Data Journey

International Studies Grad. racing for AI Engineer

Download as .zip Download as .tar.gz View on GitHub
5 February 2021

Multivariate Data

by mervyn

source “K-MOOC 오세종 교수님의 강좌의 5. 다변량 자료의 탐색 중 (http://www.kmooc.kr/courses/course-v1:DKUK+DKUK0003+2020_T3)"

Scatter Plot

A graph that shows the distribution of bivariate data. Correlation between two variables Wide range of parameters

wt<- mtcars$wt
mpg<- mtcars$mpg
# x axis, y axis 
plot(wt, mpg, 
main="Car Weight-mpg",
xlab="car Weight",
ylab="Miles Per Gallon",
col="red",
pch=19) 

pch: type of point plot(): 2 dimensional graph, only shows the relationship between two variables pairs(): Show correlations between multiple variables

vars<- c("mpg", "disp", "drat", "wt")
target<- mtcars[,vars]
pairs(target, main="multi plots")
iris.2<- iris[,3:4] # data
point<- as.numeric(iris$Species) # point shape
color<- c("red", "green", "blue")
plot(iris.2,
main="Iris plot",
pch=c(point),
col=color[point])

Assignment

  1. Use dataset cars, draw scatter plot on speed and dist (x axis: spped) Explain correlation between speed and dist.

  2. Use dataset pressure, draw scatter plot on temperature and pressure. (x axis: temperature) Explain correlation between two variables.

  3. Use dataset state.x77, draw scatter plot on population, income, illiteracy, area. Observe correlation. (use pairs() function)

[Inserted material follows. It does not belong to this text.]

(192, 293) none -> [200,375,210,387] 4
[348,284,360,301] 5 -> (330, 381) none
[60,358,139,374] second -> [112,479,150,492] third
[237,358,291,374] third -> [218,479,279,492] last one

  4. In dataset iris, distribution of Sepal.Length, Sepal.Width by Species.

# 1
speed<- cars$speed
dist<- cars$dist
plot(speed, dist,
     main="Car Speed-dist",
     xlab= "Car Speed",
     ylab= "Car dist",
     col="red")
# As speed increases, dist also increases

# 2
temperature<- pressure$temperature
pressure<- pressure$pressure
plot(temperature, pressure,
     main="Pressure-Temperature",
     xlab="Temperature",
     ylab="Pressure",
     col="blue")
# As temperature increases, pressure increases exponentially.

# 3
vars<- c("Population", "Income", "Illiteracy", "Area")
target<- state.x77[,vars]
pairs(target, main= "multi plots")

# 4
head(iris)
iris.2<- iris[,1:2]
Species<- iris$Species
point<- as.numeric(Species)
color<-c("red", "green", "blue")
plot(iris.2,
     main="Length & Width by Species",
     pch= c(point),
     col= color[point])

Correlation Analysis

Two variables, two quantitative data analysis. Always used with scatter plots. Numerical representation of two variables.

Correlation Coefficient r

coeff

Properties of r

Straighter the line is, the closer \(\lvert r\rvert\) to 1

beers=c(5,2,9,8,3,7,3,5,3,5)
bal=c(0.1, 0.03, 0.19, 0.12, 0.04, 0.095, 0.07, 0.06, 0.02, 0.05)
tbl=data.frame(cbind(beers, bal))
tbl; class(tbl)
plot(bar~beers, data=tbl) # scattered plot. plot(x, y)=plot(y~x)
res=lm(bal~beers, data=tbl) # regression equation. used to draw a line to find out what linear correlation between x and y 
# lm(): identify the line(regression equation)
abline(res) # abline(): draw a regression line
cor(beers,bal) # cor(): correlation analysis. calculate correlation coefficient

point at the bottom: the person with a low blood alcohol level point at the top: the person with the highest blood alcohol level.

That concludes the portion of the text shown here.